§ INFORMATION
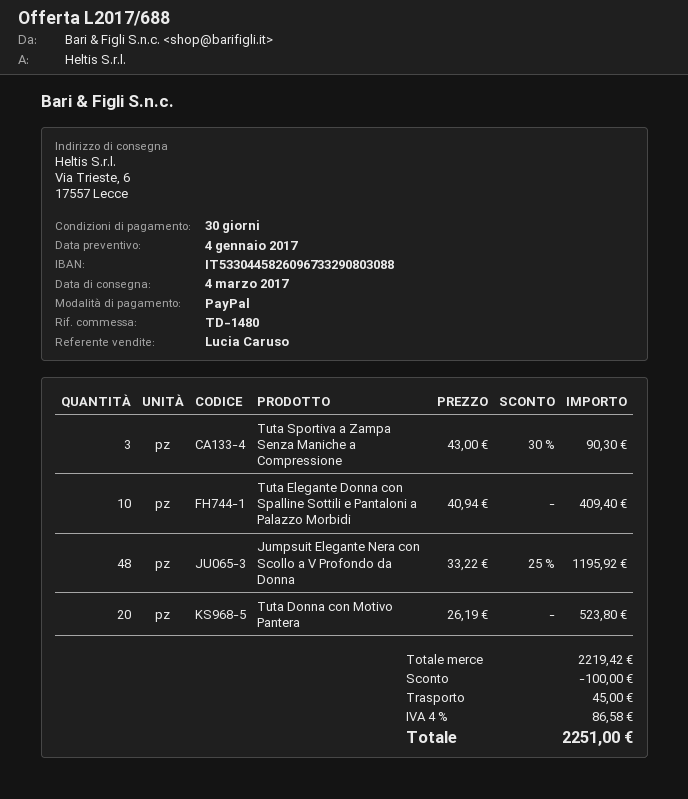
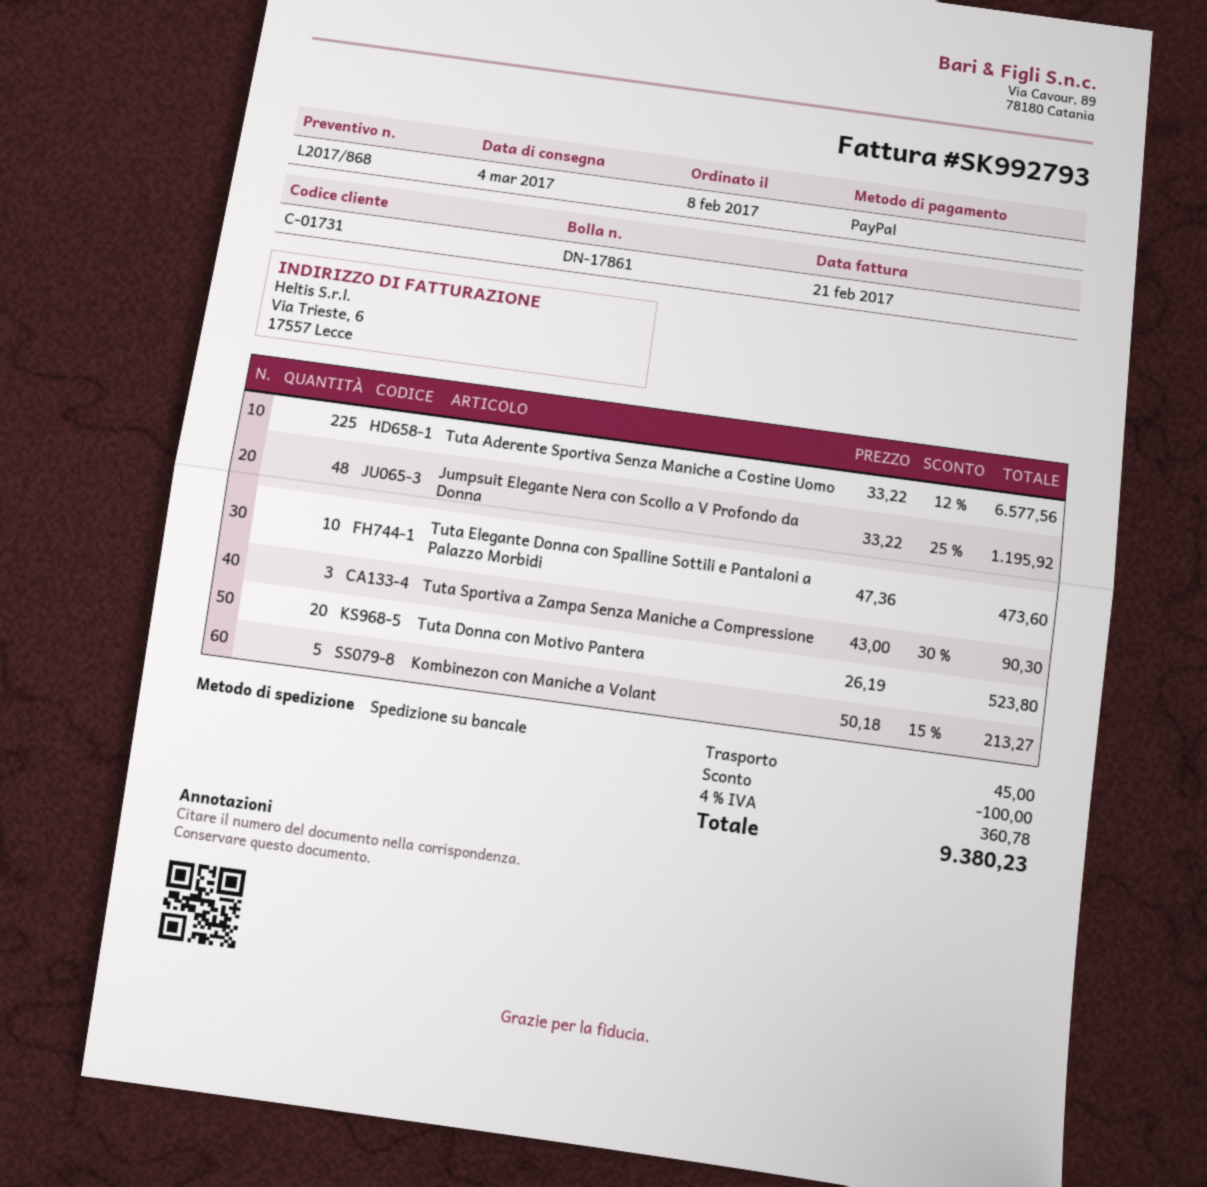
quote number: L2017/688 -> L2017/868
Tuta Elegante Donna con Spalline Sottili e Pantaloni a Palazzo Morbidi: 10 x 40.94 = 409.40 -> 10 x 47.36 = 473.60
Tuta Aderente Sportiva Senza Maniche a Costine Uomo: none -> 225 x 33.22 - 12% = 6577.56
Kombinezon con Maniche a Volant: none -> 5 x 50.18 - 15% = 213.27
tax: 4% = 86.58 -> 4% = 360.78
total: 2251.00 -> 9380.23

§ YOUR GOAL
Omit the pictures and reproduce the remaining material above exactly.

§ SOLUTION FOR THIS EXERCISE
quote number: L2017/688 -> L2017/868
Tuta Elegante Donna con Spalline Sottili e Pantaloni a Palazzo Morbidi: 10 x 40.94 = 409.40 -> 10 x 47.36 = 473.60
Tuta Aderente Sportiva Senza Maniche a Costine Uomo: none -> 225 x 33.22 - 12% = 6577.56
Kombinezon con Maniche a Volant: none -> 5 x 50.18 - 15% = 213.27
tax: 4% = 86.58 -> 4% = 360.78
total: 2251.00 -> 9380.23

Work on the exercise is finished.